There is a major reason why Paul felt compelled to say this to the Colossians. Many in the Colossian society were seeking to have transcendental experiences with the help of shamans, sorcerers, and mediums. During Paul’s time, some people claimed to have found ways to penetrate the spirit world through their long training or special knowledge. Those seeking to have out-of-body experiences or who wanted to have an encounter with their spirit guardians allowed themselves to be led through incantations, ceremonial dance, or sacrificial rituals by those experts. These people wanted somehow to embody aspects of the divine. They wanted to experience or discover the “god” in them. Aren’t these some of the same ideas proposed today by psychics, mediums, and other gurus? Paul wanted the Colossians to realize how great an advantage they already had by being in Christ. Their lives are hidden in the one who is the full embodiment of the invisible, eternal, and creator God. But more importantly, that their lives are in God. They are not required to look for the god in them; their life is in God through their bond with Christ.

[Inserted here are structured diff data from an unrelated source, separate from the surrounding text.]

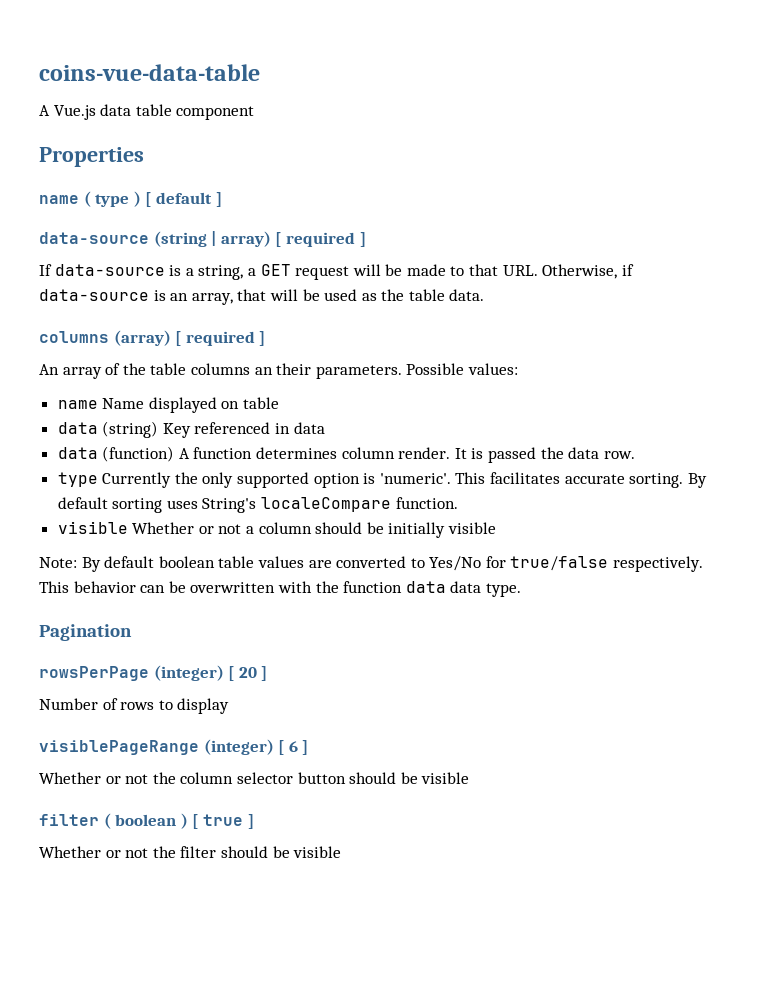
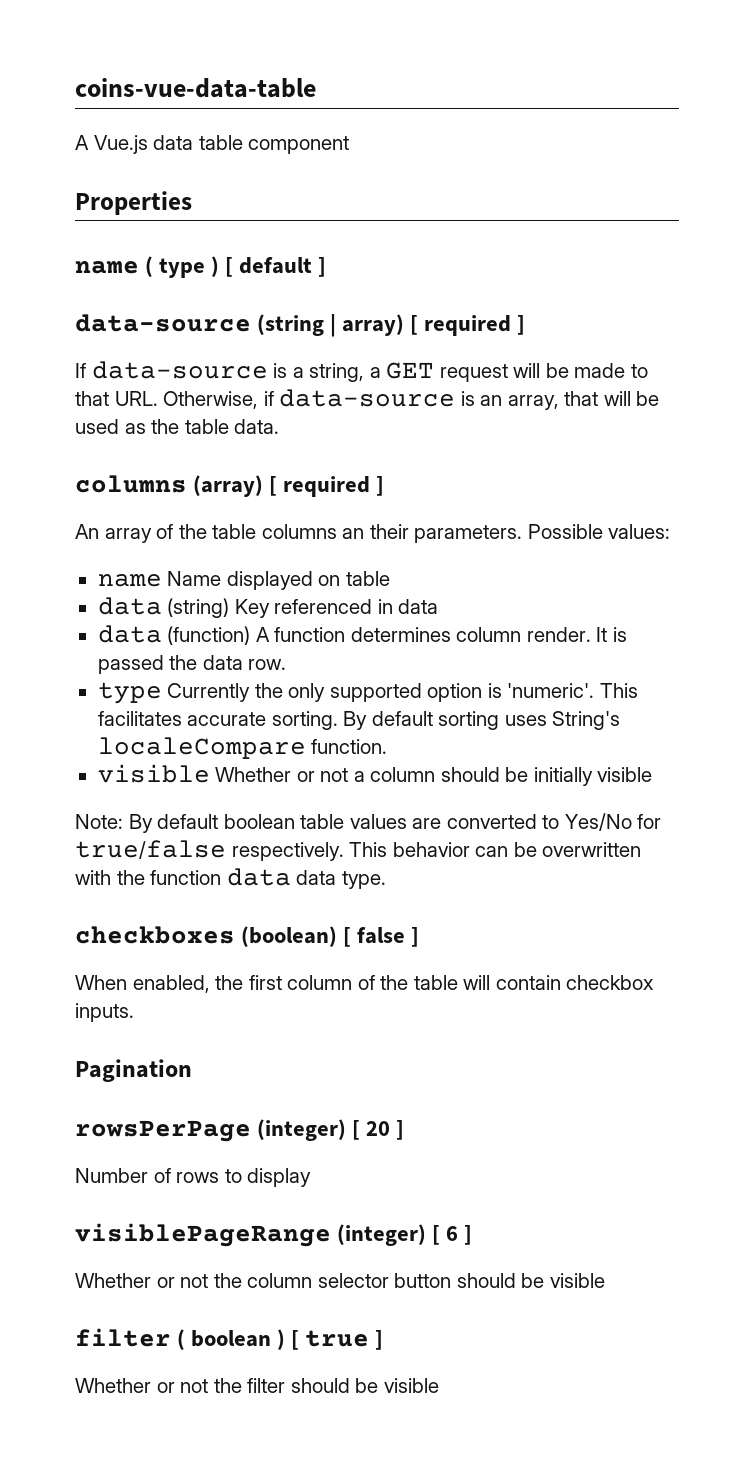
+ checkboxes (boolean) [ false ]
+ When enabled, the first column of the table will contain checkbox inputs.

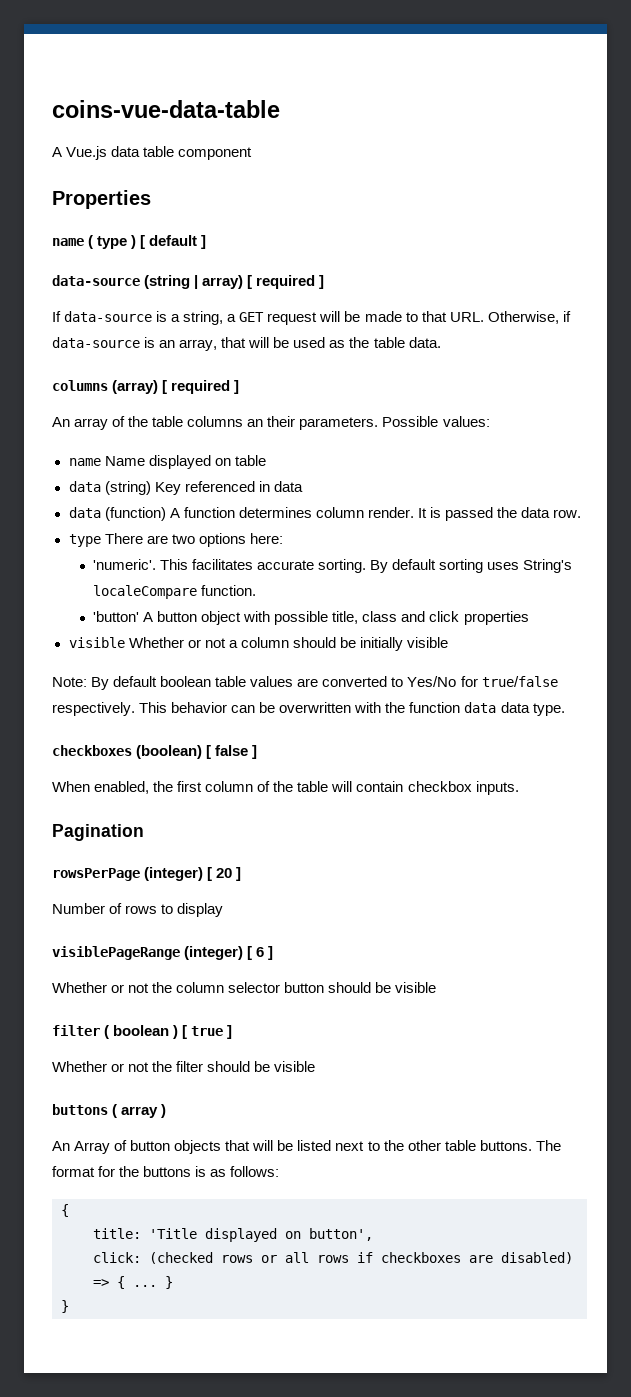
- type Currently the only supported option is 'numeric'.
+ type There are two options here:
+ 'numeric'.
+ 'button' A button object with possible title, class and click properties
+ buttons ( array )
+ An Array of button objects that will be listed next to the other table buttons. The format for the buttons is as follows:
+ {
+ title: 'Title displayed on button',
+ click: (checked rows or all rows if checkboxes are disabled) => { ... }
+ }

In light of that, Paul proceeds to expound how they should live their lives in the status of being raised with Christ. It is important for us to notice why Paul has to insist on the kind of life expected from the Colossians. The simple reason is because the fact of being raised with Christ does not automatically produce the expected life independent of the believer’s will to pursue it. The believer can claim being raised with Christ, yet it could be that his or her life might not reflect it. It could be that the believer has been baptized, but that his or her life continues to be according to the old and sinful nature. Therefore, what follows are Paul’s practical instructions on how to live a life that has been raised with Christ.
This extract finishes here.